Action item. Scan the records for the word "none". Report each line where it occurs.

Segment Start: Input material

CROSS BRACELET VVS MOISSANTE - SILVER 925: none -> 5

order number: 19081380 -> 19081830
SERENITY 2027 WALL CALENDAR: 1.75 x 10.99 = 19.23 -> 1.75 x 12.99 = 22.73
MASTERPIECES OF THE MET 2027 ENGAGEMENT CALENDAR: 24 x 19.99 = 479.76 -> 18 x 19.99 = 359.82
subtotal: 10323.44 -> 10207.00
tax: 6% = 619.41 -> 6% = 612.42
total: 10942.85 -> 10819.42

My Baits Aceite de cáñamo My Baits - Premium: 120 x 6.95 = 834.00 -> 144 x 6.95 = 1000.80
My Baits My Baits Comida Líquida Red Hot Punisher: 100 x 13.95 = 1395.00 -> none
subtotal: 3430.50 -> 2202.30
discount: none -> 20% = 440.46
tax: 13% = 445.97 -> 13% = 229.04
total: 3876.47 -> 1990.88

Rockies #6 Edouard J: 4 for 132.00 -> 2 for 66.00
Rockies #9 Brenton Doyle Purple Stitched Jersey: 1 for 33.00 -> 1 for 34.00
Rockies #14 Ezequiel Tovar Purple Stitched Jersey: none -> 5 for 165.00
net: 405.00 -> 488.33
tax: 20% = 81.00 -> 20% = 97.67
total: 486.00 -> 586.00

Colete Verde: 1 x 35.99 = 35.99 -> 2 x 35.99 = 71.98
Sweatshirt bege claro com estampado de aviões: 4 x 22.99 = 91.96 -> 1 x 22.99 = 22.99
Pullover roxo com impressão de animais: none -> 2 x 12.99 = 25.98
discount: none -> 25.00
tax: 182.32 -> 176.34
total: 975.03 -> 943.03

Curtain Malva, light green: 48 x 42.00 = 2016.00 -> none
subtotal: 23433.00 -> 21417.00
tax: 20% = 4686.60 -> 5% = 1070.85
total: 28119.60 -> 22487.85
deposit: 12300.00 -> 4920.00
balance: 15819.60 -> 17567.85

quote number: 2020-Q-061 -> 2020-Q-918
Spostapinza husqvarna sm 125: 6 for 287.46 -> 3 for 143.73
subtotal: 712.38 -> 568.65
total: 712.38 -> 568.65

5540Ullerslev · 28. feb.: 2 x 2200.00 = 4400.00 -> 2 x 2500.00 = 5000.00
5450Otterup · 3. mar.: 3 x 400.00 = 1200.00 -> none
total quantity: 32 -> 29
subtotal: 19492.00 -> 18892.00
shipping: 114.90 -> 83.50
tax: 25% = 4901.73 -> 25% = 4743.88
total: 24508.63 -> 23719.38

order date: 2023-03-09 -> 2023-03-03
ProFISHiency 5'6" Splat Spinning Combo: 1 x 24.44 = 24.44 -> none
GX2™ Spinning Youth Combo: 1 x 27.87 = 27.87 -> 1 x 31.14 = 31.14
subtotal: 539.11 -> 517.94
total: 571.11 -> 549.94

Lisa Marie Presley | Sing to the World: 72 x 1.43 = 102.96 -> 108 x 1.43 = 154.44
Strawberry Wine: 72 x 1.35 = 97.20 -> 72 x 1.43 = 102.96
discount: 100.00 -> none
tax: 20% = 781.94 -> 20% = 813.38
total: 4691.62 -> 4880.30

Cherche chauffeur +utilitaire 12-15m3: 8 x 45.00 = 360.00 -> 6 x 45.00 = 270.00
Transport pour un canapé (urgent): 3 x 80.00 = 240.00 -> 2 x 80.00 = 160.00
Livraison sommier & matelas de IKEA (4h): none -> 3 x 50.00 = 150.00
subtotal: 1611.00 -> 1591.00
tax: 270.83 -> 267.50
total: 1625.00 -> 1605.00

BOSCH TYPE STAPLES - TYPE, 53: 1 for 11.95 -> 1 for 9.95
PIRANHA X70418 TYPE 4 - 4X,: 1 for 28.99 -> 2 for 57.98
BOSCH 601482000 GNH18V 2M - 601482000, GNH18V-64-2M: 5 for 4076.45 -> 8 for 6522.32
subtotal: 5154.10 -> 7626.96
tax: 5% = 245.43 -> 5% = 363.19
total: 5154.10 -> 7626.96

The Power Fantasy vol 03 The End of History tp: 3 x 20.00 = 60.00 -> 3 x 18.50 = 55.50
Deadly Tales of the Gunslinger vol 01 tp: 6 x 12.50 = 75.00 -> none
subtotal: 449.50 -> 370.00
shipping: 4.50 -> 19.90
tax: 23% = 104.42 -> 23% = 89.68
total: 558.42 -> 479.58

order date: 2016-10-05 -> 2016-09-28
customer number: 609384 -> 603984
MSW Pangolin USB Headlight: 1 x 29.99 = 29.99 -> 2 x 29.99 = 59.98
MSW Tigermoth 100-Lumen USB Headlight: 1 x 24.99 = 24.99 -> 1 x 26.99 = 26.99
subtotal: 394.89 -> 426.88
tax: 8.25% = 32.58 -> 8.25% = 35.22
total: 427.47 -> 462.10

Segment End: Input material

Answer to the exercise.
CROSS BRACELET VVS MOISSANTE - SILVER 925: none -> 5
My Baits My Baits Comida Líquida Red Hot Punisher: 100 x 13.95 = 1395.00 -> none
discount: none -> 20% = 440.46
Rockies #14 Ezequiel Tovar Purple Stitched Jersey: none -> 5 for 165.00
Pullover roxo com impressão de animais: none -> 2 x 12.99 = 25.98
discount: none -> 25.00
Curtain Malva, light green: 48 x 42.00 = 2016.00 -> none
5450Otterup · 3. mar.: 3 x 400.00 = 1200.00 -> none
ProFISHiency 5'6" Splat Spinning Combo: 1 x 24.44 = 24.44 -> none
discount: 100.00 -> none
Livraison sommier & matelas de IKEA (4h): none -> 3 x 50.00 = 150.00
Deadly Tales of the Gunslinger vol 01 tp: 6 x 12.50 = 75.00 -> none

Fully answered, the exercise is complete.